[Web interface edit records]
##########

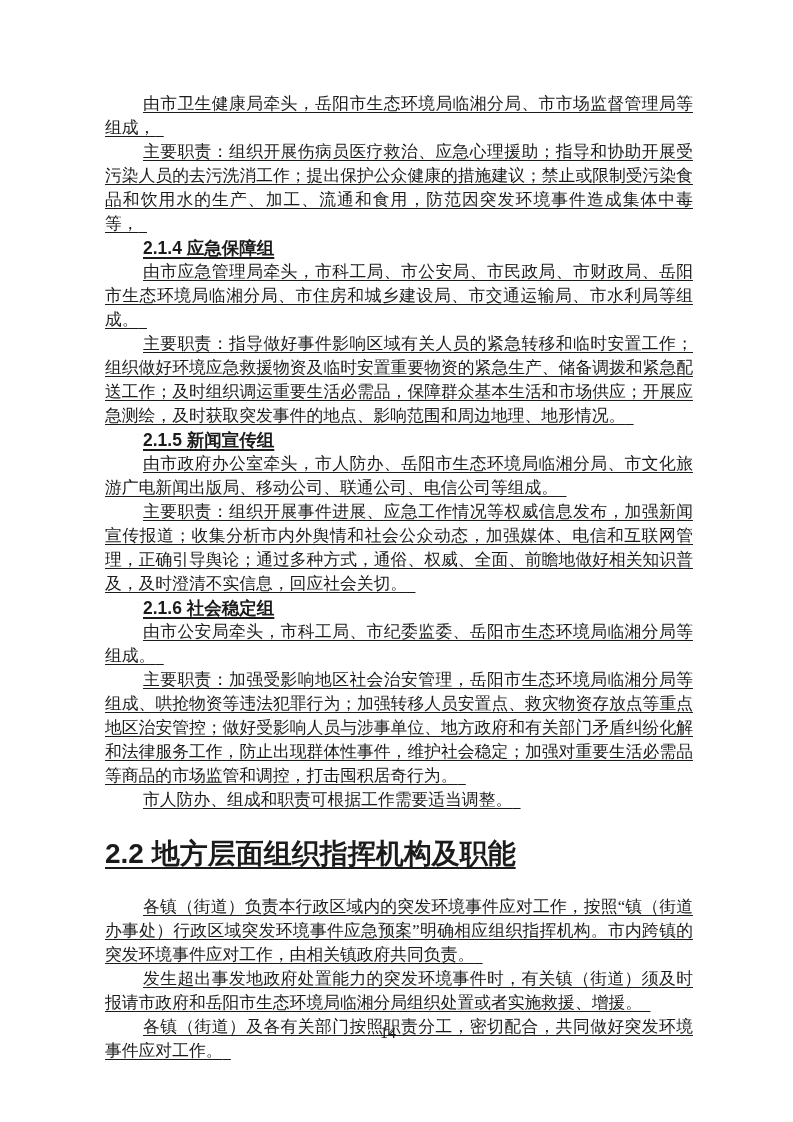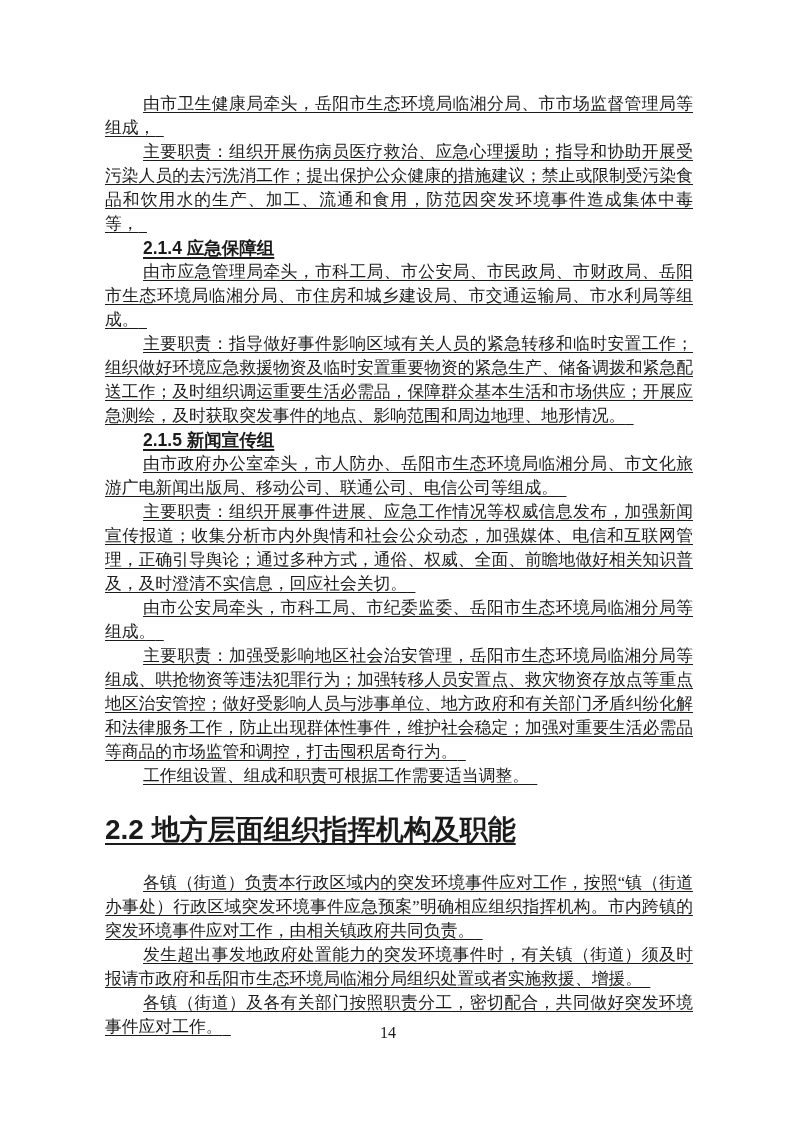--- a/index.html
+++ b/index.html
@@ -79,23 +79,24 @@
     <p class="body-par">主要职责：组织开展伤病员医疗救治、应急心理援助；指导和协助开展受污染人员的去污洗消工作；提出保护公众健康的措施建议；禁止或限制受污染食品和饮用水的生产、加工、流通和食用，防范因突发环境事件造成集体中毒等，</p>
 
     <h3 class="sub-heading">2.1.4 应急保障组</h3>
     <p class="body-par">由市应急管理局牵头，市科工局、市公安局、市民政局、市财政局、岳阳市生态环境局临湘分局、市住房和城乡建设局、市交通运输局、市水利局等组成。</p>
     <p class="body-par">主要职责：指导做好事件影响区域有关人员的紧急转移和临时安置工作；组织做好环境应急救援物资及临时安置重要物资的紧急生产、储备调拨和紧急配送工作；及时组织调运重要生活必需品，保障群众基本生活和市场供应；开展应急测绘，及时获取突发事件的地点、影响范围和周边地理、地形情况。</p>
 
     <h3 class="sub-heading">2.1.5 新闻宣传组</h3>
     <p class="body-par">由市政府办公室牵头，市人防办、岳阳市生态环境局临湘分局、市文化旅游广电新闻出版局、移动公司、联通公司、电信公司等组成。</p>
     <p class="body-par">主要职责：组织开展事件进展、应急工作情况等权威信息发布，加强新闻宣传报道；收集分析市内外舆情和社会公众动态，加强媒体、电信和互联网管理，正确引导舆论；通过多种方式，通俗、权威、全面、前瞻地做好相关知识普及，及时澄清不实信息，回应社会关切。</p>
 
+    <h3 class="sub-heading">2.1.6 社会稳定组</h3>
     <p class="body-par">由市公安局牵头，市科工局、市纪委监委、岳阳市生态环境局临湘分局等组成。</p>
     <p class="body-par">主要职责：加强受影响地区社会治安管理，岳阳市生态环境局临湘分局等组成、哄抢物资等违法犯罪行为；加强转移人员安置点、救灾物资存放点等重点地区治安管控；做好受影响人员与涉事单位、地方政府和有关部门矛盾纠纷化解和法律服务工作，防止出现群体性事件，维护社会稳定；加强对重要生活必需品等商品的市场监管和调控，打击囤积居奇行为。</p>
-    <p class="body-par">工作组设置、组成和职责可根据工作需要适当调整。</p>
+    <p class="body-par">市人防办、组成和职责可根据工作需要适当调整。</p>
 
     <h2 class="chapter-heading">2.2 地方层面组织指挥机构及职能</h2>
     <p class="body-par">各镇（街道）负责本行政区域内的突发环境事件应对工作，按照“镇（街道办事处）行政区域突发环境事件应急预案”明确相应组织指挥机构。市内跨镇的突发环境事件应对工作，由相关镇政府共同负责。</p>
     <p class="body-par">发生超出事发地政府处置能力的突发环境事件时，有关镇（街道）须及时报请市政府和岳阳市生态环境局临湘分局组织处置或者实施救援、增援。</p>
     <p class="body-par">各镇（街道）及各有关部门按照职责分工，密切配合，共同做好突发环境事件应对工作。</p>
 
   </div>
 
   <div class="page-number">14</div>
 </div>

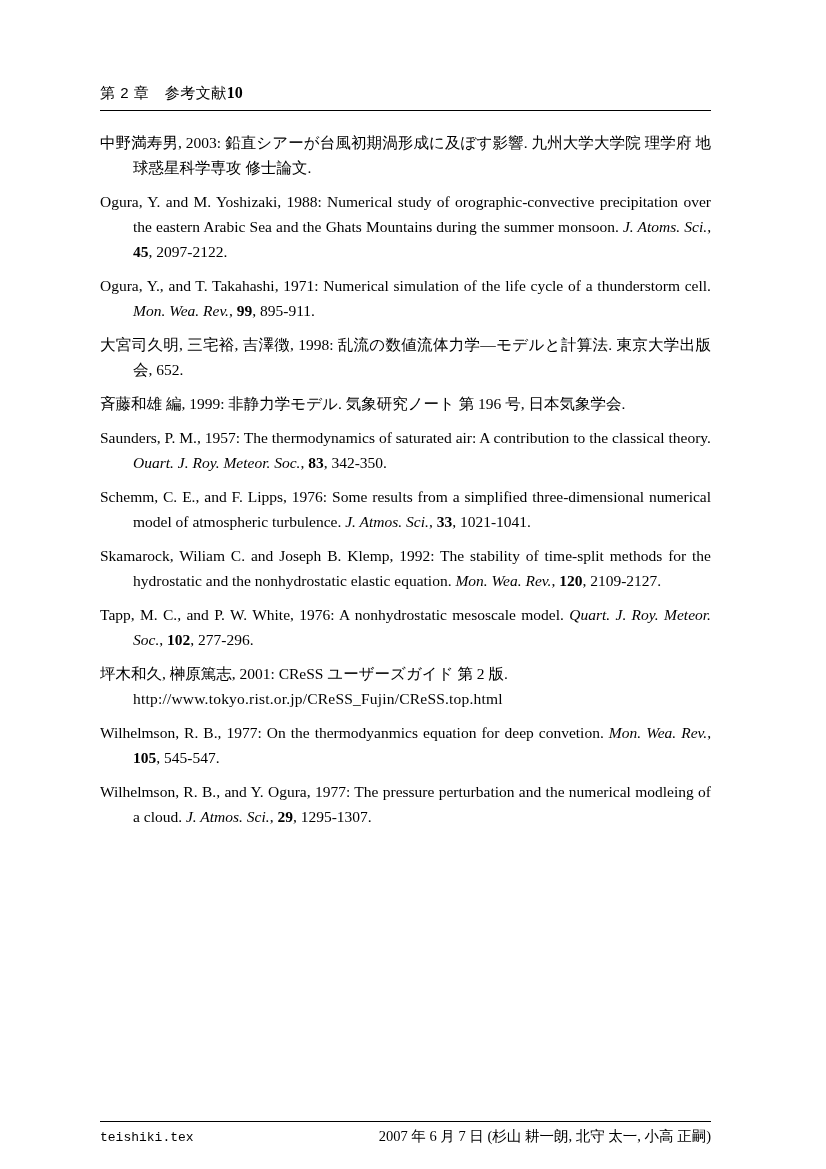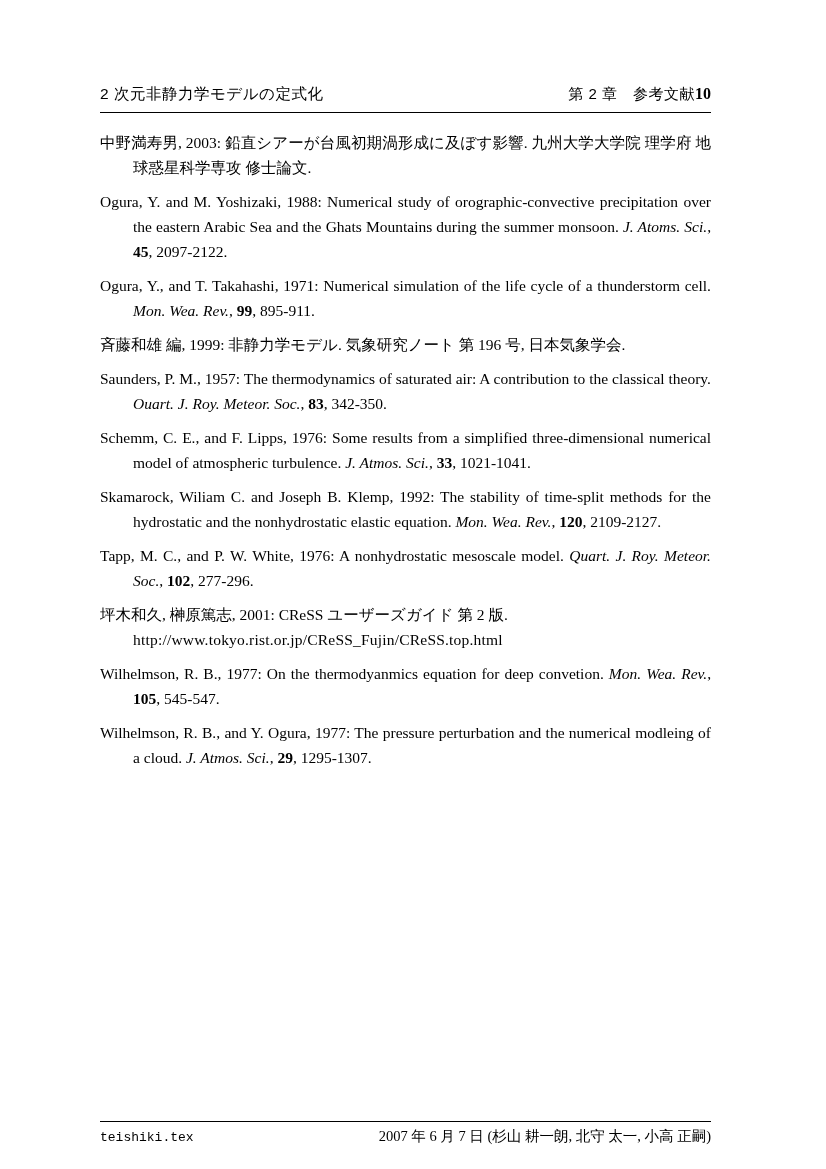--- a/index.html
+++ b/index.html
@@ -81,31 +81,31 @@
   .footer-date {
     font-size: 14.5px;
   }
 </style>
 </head>
 <body>
 
 <div class="page">
 
   <div class="header">
-    <span class="header-left">2 次元非静力学モデルの定式化</span>
     <span class="header-right">
       <span class="header-chapter">第 2 章　参考文献</span>
       <span class="header-pagenum">10</span>
     </span>
   </div>
 
   <div class="refs">
       <p class="ref"><span class="seg-n">中野満寿男, 2003: 鉛直シアーが台風初期渦形成に及ぼす影響. 九州大学大学院 理学府 地球惑星科学専攻 修士論文.</span></p>
       <p class="ref"><span class="seg-n">Ogura, Y. and M. Yoshizaki, 1988: Numerical study of orographic-convective precipitation over the eastern Arabic Sea and the Ghats Mountains during the summer monsoon. </span><span class="seg-i">J. Atoms. Sci.</span><span class="seg-n">, </span><span class="seg-b">45</span><span class="seg-n">, 2097-2122.</span></p>
       <p class="ref"><span class="seg-n">Ogura, Y., and T. Takahashi, 1971: Numerical simulation of the life cycle of a thunderstorm cell. </span><span class="seg-i">Mon. Wea. Rev.</span><span class="seg-n">, </span><span class="seg-b">99</span><span class="seg-n">, 895-911.</span></p>
+      <p class="ref"><span class="seg-n">大宮司久明, 三宅裕, 吉澤徴, 1998: 乱流の数値流体力学—モデルと計算法. 東京大学出版会, 652.</span></p>
       <p class="ref"><span class="seg-n">斉藤和雄 編, 1999: 非静力学モデル. 気象研究ノート 第 196 号, 日本気象学会.</span></p>
       <p class="ref"><span class="seg-n">Saunders, P. M., 1957: The thermodynamics of saturated air: A contribution to the classical theory. </span><span class="seg-i">Ouart. J. Roy. Meteor. Soc.</span><span class="seg-n">, </span><span class="seg-b">83</span><span class="seg-n">, 342-350.</span></p>
       <p class="ref"><span class="seg-n">Schemm, C. E., and F. Lipps, 1976: Some results from a simplified three-dimensional numerical model of atmospheric turbulence. </span><span class="seg-i">J. Atmos. Sci.</span><span class="seg-n">, </span><span class="seg-b">33</span><span class="seg-n">, 1021-1041.</span></p>
       <p class="ref"><span class="seg-n">Skamarock, Wiliam C. and Joseph B. Klemp, 1992: The stability of time-split methods for the hydrostatic and the nonhydrostatic elastic equation. </span><span class="seg-i">Mon. Wea. Rev.</span><span class="seg-n">, </span><span class="seg-b">120</span><span class="seg-n">, 2109-2127.</span></p>
       <p class="ref"><span class="seg-n">Tapp, M. C., and P. W. White, 1976: A nonhydrostatic mesoscale model. </span><span class="seg-i">Quart. J. Roy. Meteor. Soc.</span><span class="seg-n">, </span><span class="seg-b">102</span><span class="seg-n">, 277-296.</span></p>
       <p class="ref"><span class="seg-n">坪木和久, 榊原篤志, 2001: CReSS ユーザーズガイド 第 2 版.</span><br><span class="seg-u">http://www.tokyo.rist.or.jp/CReSS_Fujin/CReSS.top.html</span></p>
       <p class="ref"><span class="seg-n">Wilhelmson, R. B., 1977: On the thermodyanmics equation for deep convetion. </span><span class="seg-i">Mon. Wea. Rev.</span><span class="seg-n">, </span><span class="seg-b">105</span><span class="seg-n">, 545-547.</span></p>
       <p class="ref"><span class="seg-n">Wilhelmson, R. B., and Y. Ogura, 1977: The pressure perturbation and the numerical modleing of a cloud. </span><span class="seg-i">J. Atmos. Sci.</span><span class="seg-n">, </span><span class="seg-b">29</span><span class="seg-n">, 1295-1307.</span></p>
     </div>
 

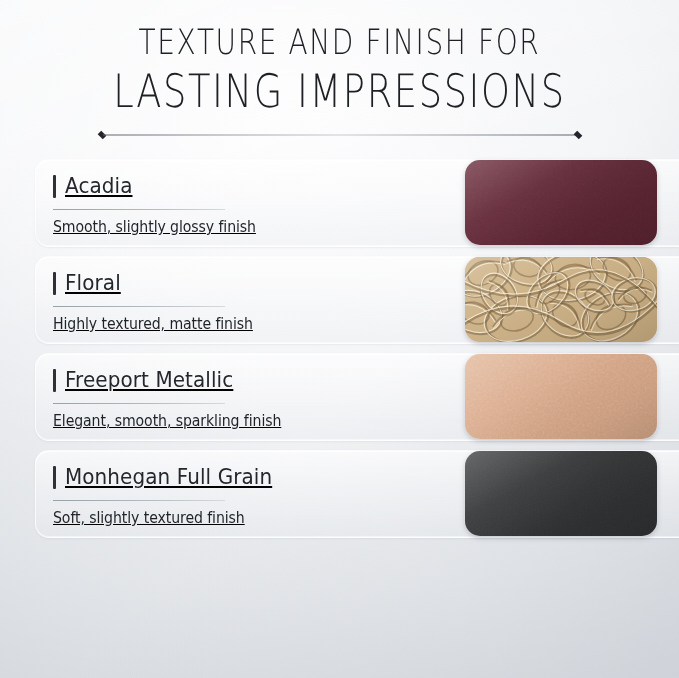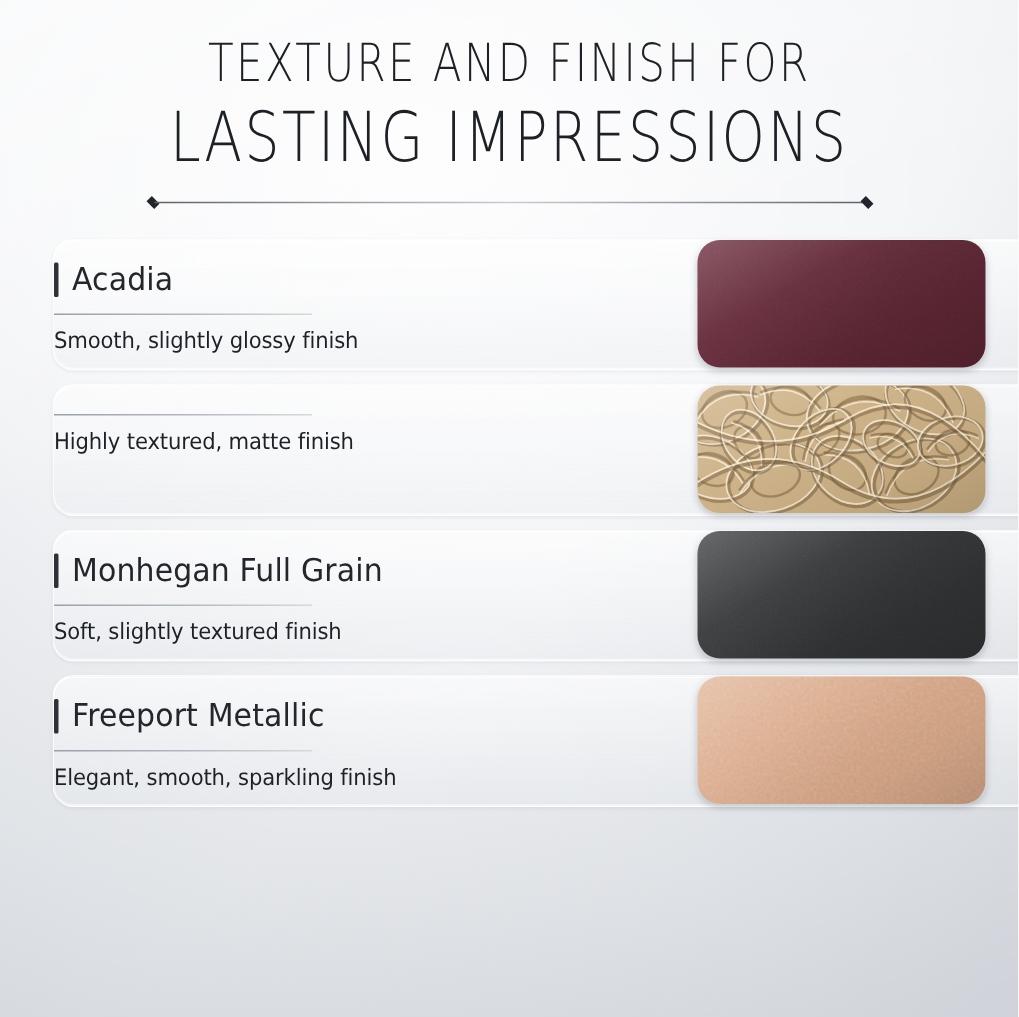--- a/index.html
+++ b/index.html
@@ -122,23 +122,24 @@
     border: 1px solid rgba(255,255,255,0.72);
     border-right: none;
     box-shadow:
       0 1px 2px rgba(120,128,138,0.10),
       inset 0 1px 0 rgba(255,255,255,0.85),
       inset 0 -1px 0 rgba(255,255,255,0.45);
   }
 
   .card-inner {
     position: absolute;
-    left: 0;
+    left: 17px;
     top: 13px;
     width: 295px;
+    text-decoration: underline;
   }
 
   .name-wrap {
     position: relative;
     display: block;
     padding-left: 12px;
     height: 30px;
   }
   .accent-bar {
     position: absolute;
@@ -241,20 +242,24 @@
         <div class="swatch" style="background: linear-gradient(135deg, rgb(107, 44, 60) 0%, rgb(92, 37, 51) 58%, rgb(92, 37, 51) 100%);">
           <div class="grain"><svg width="192" height="85">
               <rect width="192" height="85" filter="url(#grain-pebble)" opacity="0.55"></rect>
             </svg></div>
           <div class="sheen"></div>
         </div>
       </div>
       <div class="row">
         <div class="card">
           <div class="card-inner">
+            <div class="name-wrap">
+              <span class="accent-bar"></span>
+              <span class="name">Floral</span>
+            </div>
             <div class="divider"></div>
             <span class="desc">Highly textured, matte finish</span>
           </div>
         </div>
         <div class="swatch" style="background: linear-gradient(135deg, rgb(221, 199, 157) 0%, rgb(205, 177, 133) 58%, rgb(205, 177, 133) 100%);">
           <div style="position: absolute; inset: 0px;"><svg width="192" height="85" viewBox="0 0 192 85" preserveAspectRatio="none">
               <rect width="192" height="85" fill="#cdb185"></rect>
               <rect width="192" height="85" fill="url(#none)"></rect>
               <g transform="translate(18,16) rotate(-25)">
                 <ellipse rx="30" ry="22" fill="none" stroke="rgba(120,95,58,0.55)" stroke-width="2.4"></ellipse>
@@ -337,56 +342,56 @@
                 <ellipse rx="22" ry="16" fill="none" stroke="rgba(120,95,58,0.55)" stroke-width="2.4"></ellipse>
                 <ellipse rx="22" ry="16" fill="none" stroke="rgba(255,246,225,0.75)" stroke-width="1.2" transform="translate(-1.2,-1.2)"></ellipse>
                 <ellipse rx="11.440000000000001" ry="8.32" fill="none" stroke="rgba(120,95,58,0.55)" stroke-width="1.6"></ellipse>
                 <path d="M -17.6 0 Q 0 -14.4 17.6 0" fill="none" stroke="rgba(120,95,58,0.55)" stroke-width="1.5"></path>
                 <path d="M -17.6 2 Q 0 -12.4 17.6 2" fill="none" stroke="rgba(255,246,225,0.75)" stroke-width="0.9"></path>
               </g>
               <path d="M -5 70 Q 45 34 96 66 T 198 40" fill="none" stroke="rgba(120,95,58,0.55)" stroke-width="2.6"></path>
               <path d="M -5 68 Q 45 32 96 64 T 198 38" fill="none" stroke="rgba(255,246,225,0.75)" stroke-width="1.2"></path>
               <path d="M -5 24 Q 50 54 100 24 T 198 58" fill="none" stroke="rgba(120,95,58,0.55)" stroke-width="2.2"></path>
               <path d="M -5 22 Q 50 52 100 22 T 198 56" fill="none" stroke="rgba(255,246,225,0.75)" stroke-width="1.0"></path>
+            </svg></div>
+          <div class="sheen"></div>
+        </div>
+      </div>
+      <div class="row">
+        <div class="card">
+          <div class="card-inner">
+            <div class="name-wrap">
+              <span class="accent-bar"></span>
+              <span class="name">Freeport Metallic</span>
+            </div>
+            <div class="divider"></div>
+            <span class="desc">Elegant, smooth, sparkling finish</span>
+          </div>
+        </div>
+        <div class="swatch" style="background: linear-gradient(135deg, rgb(224, 178, 147) 0%, rgb(213, 163, 130) 58%, rgb(213, 163, 130) 100%);">
+          <div class="grain"><svg width="192" height="85">
+              <rect width="192" height="85" filter="url(#grain-coarse)" opacity="0.55"></rect>
             </svg></div>
           <div class="sheen"></div>
         </div>
       </div>
       <div class="row">
         <div class="card">
           <div class="card-inner">
             <div class="name-wrap">
               <span class="accent-bar"></span>
               <span class="name">Monhegan Full Grain</span>
             </div>
             <div class="divider"></div>
             <span class="desc">Soft, slightly textured finish</span>
           </div>
         </div>
         <div class="swatch" style="background: linear-gradient(135deg, rgb(58, 59, 60) 0%, rgb(46, 47, 48) 58%, rgb(46, 47, 48) 100%);">
           <div class="grain"><svg width="192" height="85">
               <rect width="192" height="85" filter="url(#grain-fine)" opacity="0.55"></rect>
-            </svg></div>
-          <div class="sheen"></div>
-        </div>
-      </div>
-      <div class="row">
-        <div class="card">
-          <div class="card-inner">
-            <div class="name-wrap">
-              <span class="accent-bar"></span>
-              <span class="name">Freeport Metallic</span>
-            </div>
-            <div class="divider"></div>
-            <span class="desc">Elegant, smooth, sparkling finish</span>
-          </div>
-        </div>
-        <div class="swatch" style="background: linear-gradient(135deg, rgb(224, 178, 147) 0%, rgb(213, 163, 130) 58%, rgb(213, 163, 130) 100%);">
-          <div class="grain"><svg width="192" height="85">
-              <rect width="192" height="85" filter="url(#grain-coarse)" opacity="0.55"></rect>
             </svg></div>
           <div class="sheen"></div>
         </div>
       </div>
     </div>
 
 </div>
 
 <svg width="0" height="0" style="position:absolute" aria-hidden="true">
   <defs>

##########

§ **Work item**
Read through the entries above, and wherever a line holds the string "Ogura", copy it.

§ **Answer box**
       <p class="ref"><span class="seg-n">Ogura, Y. and M. Yoshizaki, 1988: Numerical study of orographic-convective precipitation over the eastern Arabic Sea and the Ghats Mountains during the summer monsoon. </span><span class="seg-i">J. Atoms. Sci.</span><span class="seg-n">, </span><span class="seg-b">45</span><span class="seg-n">, 2097-2122.</span></p>
       <p class="ref"><span class="seg-n">Ogura, Y., and T. Takahashi, 1971: Numerical simulation of the life cycle of a thunderstorm cell. </span><span class="seg-i">Mon. Wea. Rev.</span><span class="seg-n">, </span><span class="seg-b">99</span><span class="seg-n">, 895-911.</span></p>
       <p class="ref"><span class="seg-n">Wilhelmson, R. B., and Y. Ogura, 1977: The pressure perturbation and the numerical modleing of a cloud. </span><span class="seg-i">J. Atmos. Sci.</span><span class="seg-n">, </span><span class="seg-b">29</span><span class="seg-n">, 1295-1307.</span></p>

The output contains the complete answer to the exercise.